* _What the task requires_:
Beneath this line is the data. Output exactly the lines from the line with "[741,107,757,118] So ->" to the line with "[21,337,72,355] Using ->", both ends included, and nothing more.

* _Supplied material_:
+--
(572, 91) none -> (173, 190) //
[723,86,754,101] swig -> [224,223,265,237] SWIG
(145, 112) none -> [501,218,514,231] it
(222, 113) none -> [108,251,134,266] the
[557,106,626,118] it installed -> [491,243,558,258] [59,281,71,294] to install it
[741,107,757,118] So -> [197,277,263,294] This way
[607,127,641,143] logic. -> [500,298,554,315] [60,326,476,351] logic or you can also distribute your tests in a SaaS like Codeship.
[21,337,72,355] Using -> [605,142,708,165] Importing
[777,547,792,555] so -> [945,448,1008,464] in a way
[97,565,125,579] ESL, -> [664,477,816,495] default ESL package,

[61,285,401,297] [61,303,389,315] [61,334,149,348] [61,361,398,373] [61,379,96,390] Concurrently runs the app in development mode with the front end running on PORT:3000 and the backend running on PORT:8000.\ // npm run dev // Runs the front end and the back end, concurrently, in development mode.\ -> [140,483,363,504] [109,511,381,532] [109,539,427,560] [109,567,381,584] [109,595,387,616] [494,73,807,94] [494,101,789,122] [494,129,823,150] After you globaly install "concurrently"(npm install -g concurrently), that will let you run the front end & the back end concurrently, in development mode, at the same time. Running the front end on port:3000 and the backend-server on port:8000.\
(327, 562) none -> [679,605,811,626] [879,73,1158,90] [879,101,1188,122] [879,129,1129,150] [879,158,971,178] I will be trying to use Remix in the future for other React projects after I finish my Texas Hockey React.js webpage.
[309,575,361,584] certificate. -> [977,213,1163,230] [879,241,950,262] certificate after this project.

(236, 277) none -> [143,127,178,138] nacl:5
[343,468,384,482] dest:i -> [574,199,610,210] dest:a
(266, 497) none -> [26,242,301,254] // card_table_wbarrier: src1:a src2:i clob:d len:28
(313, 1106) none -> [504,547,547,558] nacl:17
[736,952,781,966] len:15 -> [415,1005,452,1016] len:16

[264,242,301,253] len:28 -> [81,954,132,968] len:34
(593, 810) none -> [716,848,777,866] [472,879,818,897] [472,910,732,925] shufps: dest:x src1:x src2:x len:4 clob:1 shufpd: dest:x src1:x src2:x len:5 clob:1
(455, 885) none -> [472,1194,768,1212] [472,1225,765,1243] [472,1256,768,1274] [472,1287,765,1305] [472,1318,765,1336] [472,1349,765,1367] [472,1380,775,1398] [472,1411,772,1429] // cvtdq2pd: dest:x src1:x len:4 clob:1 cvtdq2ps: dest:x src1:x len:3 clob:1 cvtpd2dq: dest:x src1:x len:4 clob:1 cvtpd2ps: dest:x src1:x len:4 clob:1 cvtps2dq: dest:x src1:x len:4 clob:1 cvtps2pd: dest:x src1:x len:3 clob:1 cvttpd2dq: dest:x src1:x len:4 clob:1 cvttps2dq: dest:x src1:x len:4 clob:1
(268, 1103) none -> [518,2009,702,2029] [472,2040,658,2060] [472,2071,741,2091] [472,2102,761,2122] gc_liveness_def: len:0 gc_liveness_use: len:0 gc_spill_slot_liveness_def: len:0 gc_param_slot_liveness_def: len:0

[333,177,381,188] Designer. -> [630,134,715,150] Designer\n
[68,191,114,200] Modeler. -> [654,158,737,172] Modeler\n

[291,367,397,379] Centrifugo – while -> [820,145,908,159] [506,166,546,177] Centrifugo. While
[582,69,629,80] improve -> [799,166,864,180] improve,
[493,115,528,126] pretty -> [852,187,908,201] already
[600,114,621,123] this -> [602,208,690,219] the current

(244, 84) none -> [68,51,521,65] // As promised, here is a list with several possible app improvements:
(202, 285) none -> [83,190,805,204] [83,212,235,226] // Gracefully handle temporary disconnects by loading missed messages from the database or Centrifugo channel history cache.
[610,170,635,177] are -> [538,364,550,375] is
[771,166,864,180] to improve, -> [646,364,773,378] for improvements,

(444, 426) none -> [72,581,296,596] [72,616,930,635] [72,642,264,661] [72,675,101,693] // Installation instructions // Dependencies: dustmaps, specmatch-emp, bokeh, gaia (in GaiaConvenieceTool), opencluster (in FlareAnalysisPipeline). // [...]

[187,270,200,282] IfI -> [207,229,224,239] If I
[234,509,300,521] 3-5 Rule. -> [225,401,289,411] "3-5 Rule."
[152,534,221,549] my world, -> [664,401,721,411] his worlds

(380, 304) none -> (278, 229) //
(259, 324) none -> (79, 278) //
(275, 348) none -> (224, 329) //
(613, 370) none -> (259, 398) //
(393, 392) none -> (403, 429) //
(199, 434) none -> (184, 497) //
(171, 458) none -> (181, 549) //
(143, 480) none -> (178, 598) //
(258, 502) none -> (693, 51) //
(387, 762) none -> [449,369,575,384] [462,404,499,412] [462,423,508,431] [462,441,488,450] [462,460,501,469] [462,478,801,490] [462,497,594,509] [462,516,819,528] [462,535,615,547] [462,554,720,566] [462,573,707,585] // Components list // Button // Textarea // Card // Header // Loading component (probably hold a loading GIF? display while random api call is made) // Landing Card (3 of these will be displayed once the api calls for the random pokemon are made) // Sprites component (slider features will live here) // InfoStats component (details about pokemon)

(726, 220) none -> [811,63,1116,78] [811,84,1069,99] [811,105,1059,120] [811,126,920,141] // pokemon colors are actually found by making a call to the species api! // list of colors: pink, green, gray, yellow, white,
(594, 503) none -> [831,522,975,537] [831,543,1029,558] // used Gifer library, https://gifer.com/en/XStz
+--
* _Exercise result_:
[741,107,757,118] So -> [197,277,263,294] This way
[607,127,641,143] logic. -> [500,298,554,315] [60,326,476,351] logic or you can also distribute your tests in a SaaS like Codeship.
[21,337,72,355] Using -> [605,142,708,165] Importing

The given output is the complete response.